How fast a bacterium evolves resistance varies strongly between different antibiotics and bacteria. Sometimes resistance develops so fast that the antibiotic is essentially useless for clinical applications. In more encouraging cases, resistance occurs so slowly that the same antibiotic can be used for years or even decades. The ability to predict which antibiotic will avoid resistance longest for a particular bacterium would help to put our use of antibiotics on a more sustainable trajectory. When bacteria are already resistant, combining antibiotics with other drugs (adjuvants) that perturb them in a way that re-sensitizes the bacteria is a successful strategy. On top of this immediate effect, such adjuvants would ideally also slow subsequent resistance evolution. What are the best targets in the bacterial cell to achieve this goal?
Robotic system for automation of evolution experiments. Photo: Maya Claussen
We approached this problem by identifying genes that affect evolutionary adaptation to antibiotics in the bacterium Escherichia coli. To this end, we developed a robotic platform, which enabled us to quantify how resistance evolves in hundreds of genetically altered E. coli populations in parallel. Notably, these experiments revealed a potential way of suppressing spontaneous resistance development. First, we identified a stereotypical pattern: those bacterial strains that were initially more sensitive to drugs develop greater resistance to the drug during the course of the evolution experiment. However, this pattern is occasionally broken – when certain genes are perturbed, almost no resistance develops. One of the most striking examples was a drug efflux pump.

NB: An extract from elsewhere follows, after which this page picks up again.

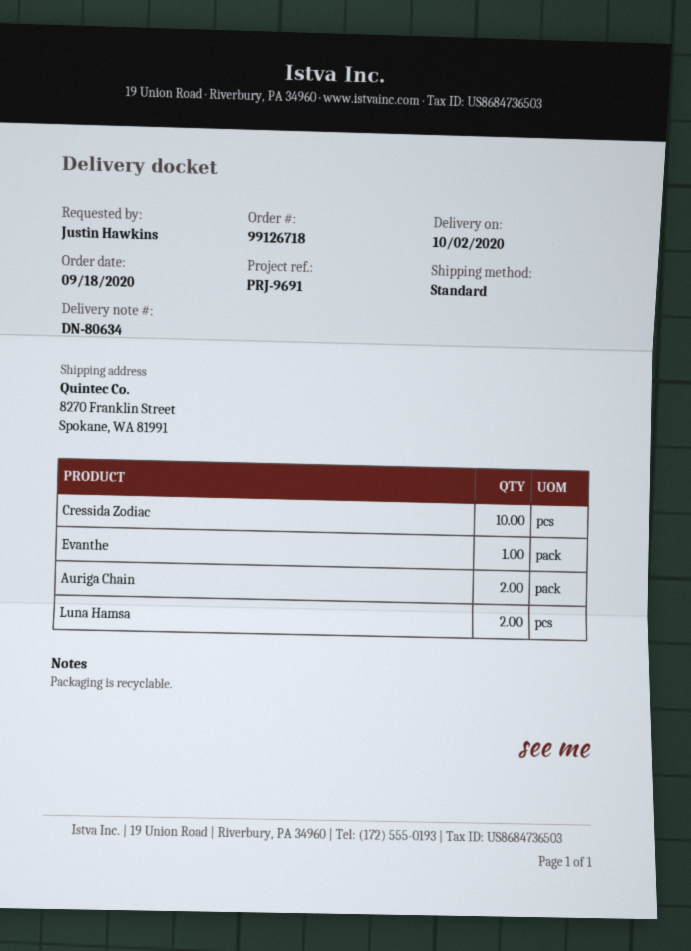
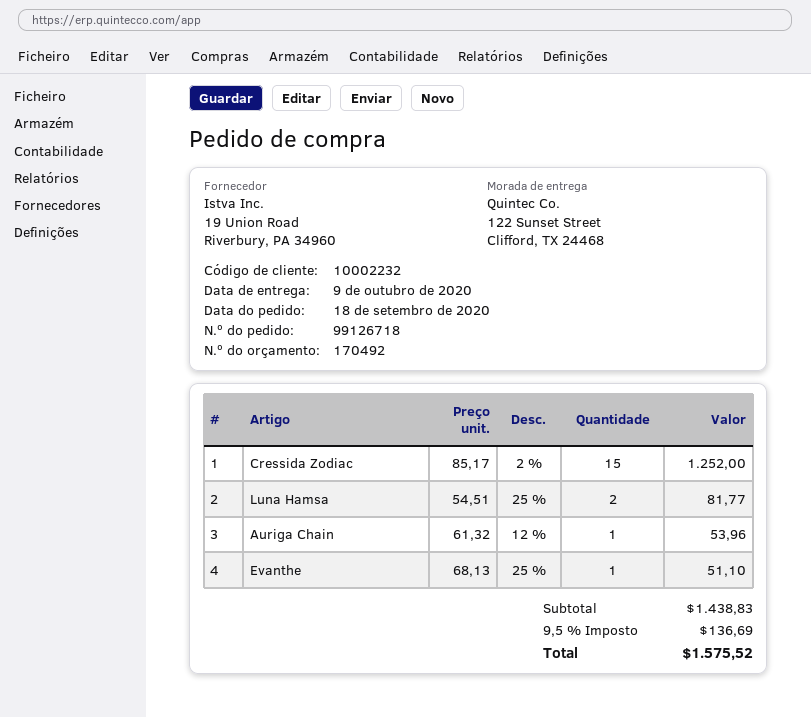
delivery date: 2020-10-02 -> 2020-10-09
ship to: 8270 Franklin Street, Spokane, WA 81991 -> 122 Sunset Street, Clifford, TX 24468
Cressida Zodiac: 10 -> 15
Auriga Chain: 2 -> 1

Perturbing such pumps is known to render bacteria more sensitive to antibiotics, but we were surprised to find that, beyond this immediate effect, it becomes much harder for the bacteria to evolve resistance in the longer run. We showed that genetic interactions with common resistance mutations cause this effect. Our general approach systematically exposes the role of different genes and cellular functions in resistance evolution, thus increasing the predictability of resistance.
Our HFSP grant played a key role in initiating this work: as part of our HFSP collaboration, whose funding ended three years ago, we developed new lab evolution techniques to investigate the fundamental limits of bacterial growth. These techniques included a predecessor of the feedback-controlled high-throughput approach that was essential for our project on antibiotic resistance. This is an example showing how new experimental approaches, initially developed for one specific question, can open up broader opportunities.